Kajian kerjasama antara JP2GI dan Badan Riset dan Sumber Daya Manusia Kelautan dan Perikanan (BRSDMKP), KKP, awalnya direncanakan pada 15 lokasi yang tersebar di wilayah Indonesia. Karena permasalahan suasana pandemik, akhirnya yang bisa melaksanakan secara utuh hanya pada 9 lokasi, yaitu Balai Besar Riset Pengolahan dan Bioteknologi KP di Jakarta, Balai Riset di Maros (Sulsel), Balai Pelatihan dan Penyuluhan di Medan (Sumut), serta beberapa Politeknik Kelautan dan Perikanan di Pangandaran (Jabar), Sidoarjo (Jatim), Jembrana (Bali), Kupang (NTT), Sorong (Papua), dan Bitung (Sulut).
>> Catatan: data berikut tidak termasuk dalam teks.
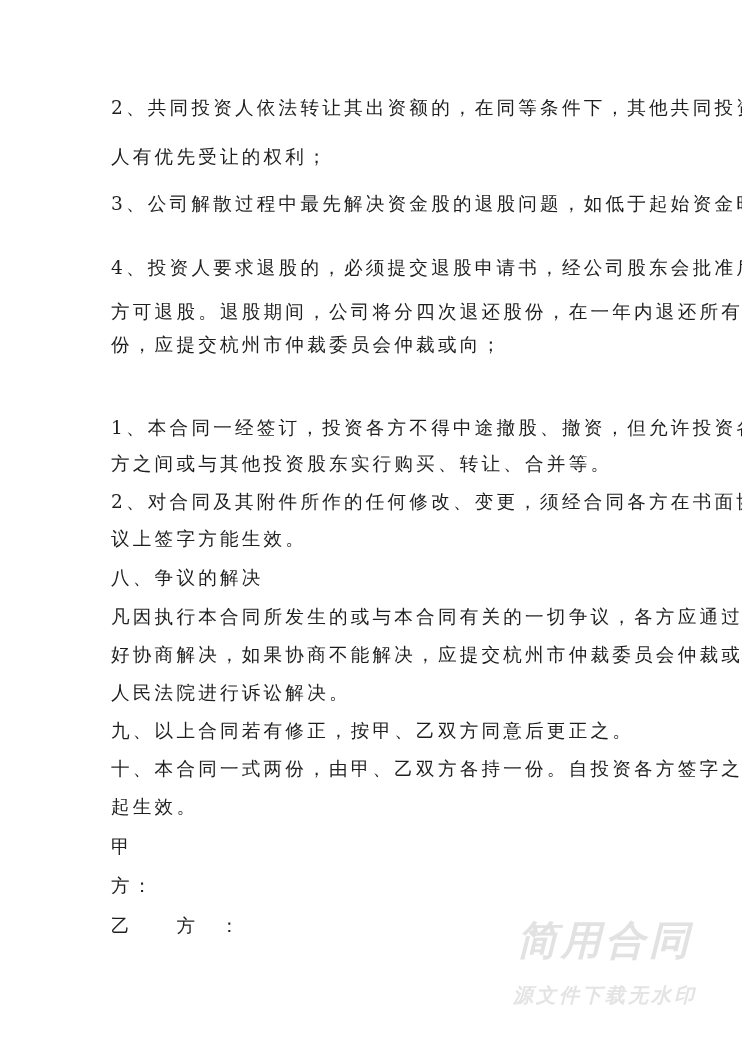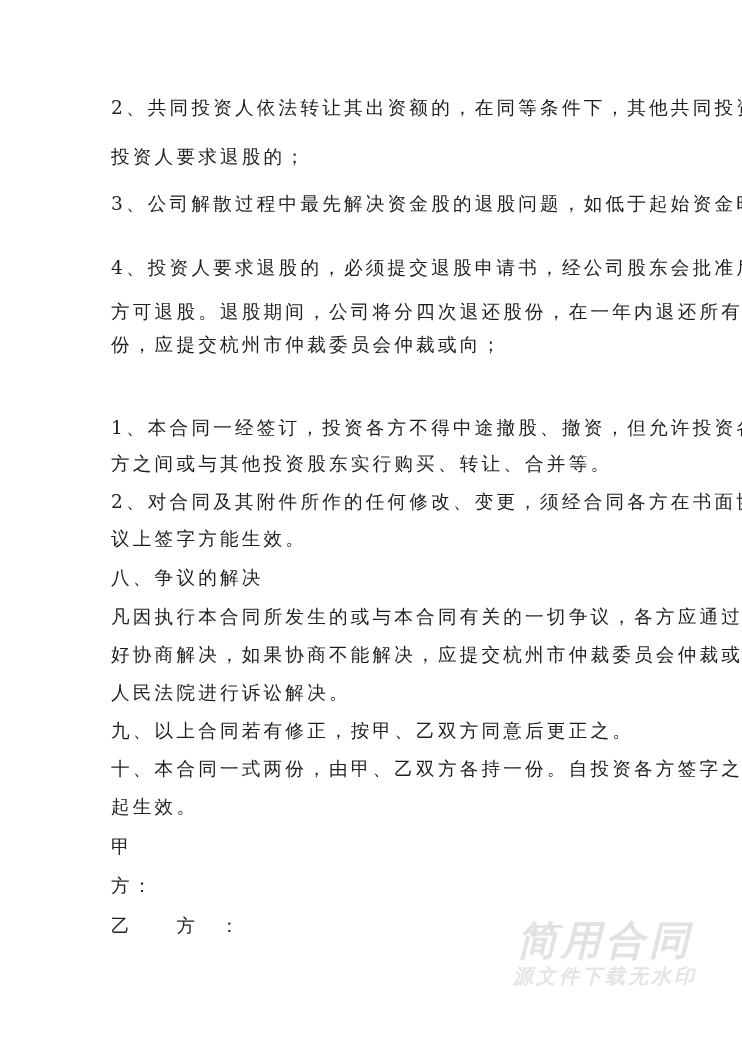"投资人要求退股的；" div.line { text: 投资人要求退股的 -> 人有优先受让的权利 }
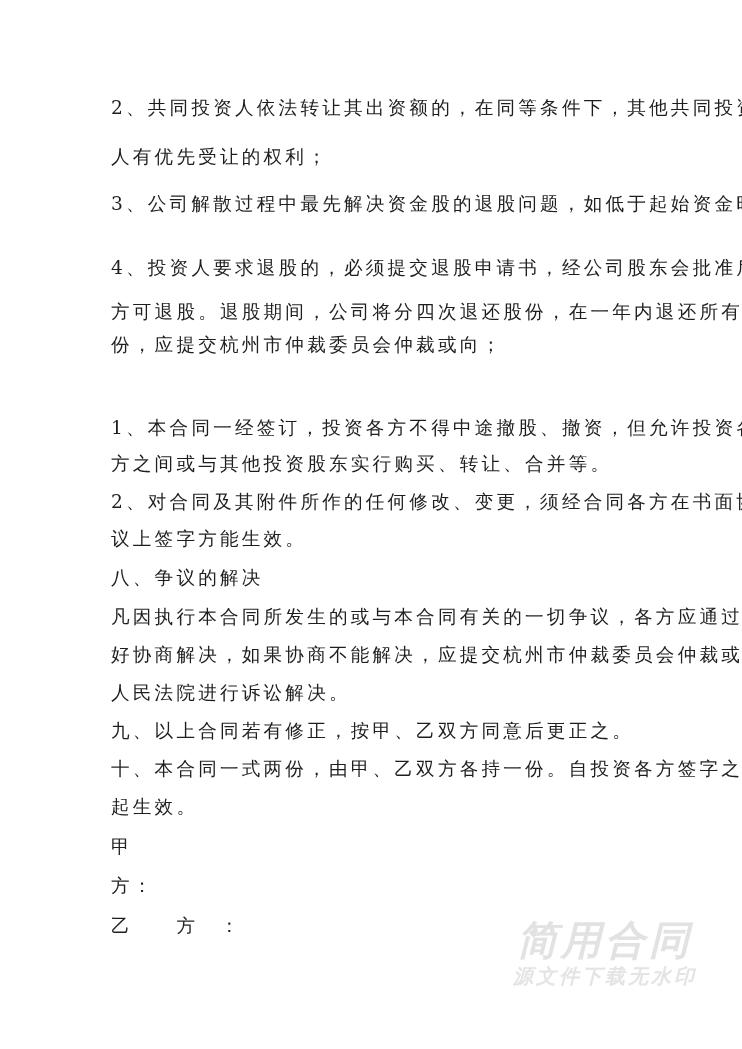"源文件下载无水印" .wm-sub { margin-top: 2px -> 21px }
Hasil yang dicapai menunjukan rata-rata susut hasil di nelayan adalah 4,7%, pada pedagang pengumpul di Tempat Pendaratan Ikan 3,18%, pedagang pengecer 2,35%, dan pengolah 1,7%. Adapun limbah ikan yang terbuang adalah rata-rata di rumah makan 4%, catering 3,89%, rumah tangga 9,35%. Mengingat saat pandemi ini produksi dan kegiatan perikanan banyak menurun, serta pelaksanaan kajian juga jauh dari sempurna, maka hasilnya juga belum sesuai dengan yang di harapkan.
Akan tetapi karena permasalahan susut hasil dan limbah pangan---terutama ikan, sayur, dan buah (perishable food) perlu ditangani dengan baik dan selama ini terabaikan, maka alangkah eloknya kalau Pemerintah, baik pusat maupun daerah, bekerjasama dengan akademisi dan dunia industri, melakukan kajian, pelatihan serta edukasi lainnya. Dengan demikian maka Nusantara sebagai negeri maritim dan agraris ini bisa menangani produknya secara baik, untuk ekonomi nasional, kesejahteraan masyarakat, kesehatan masyarakat, bahkan pelestarian lingkungan (environment).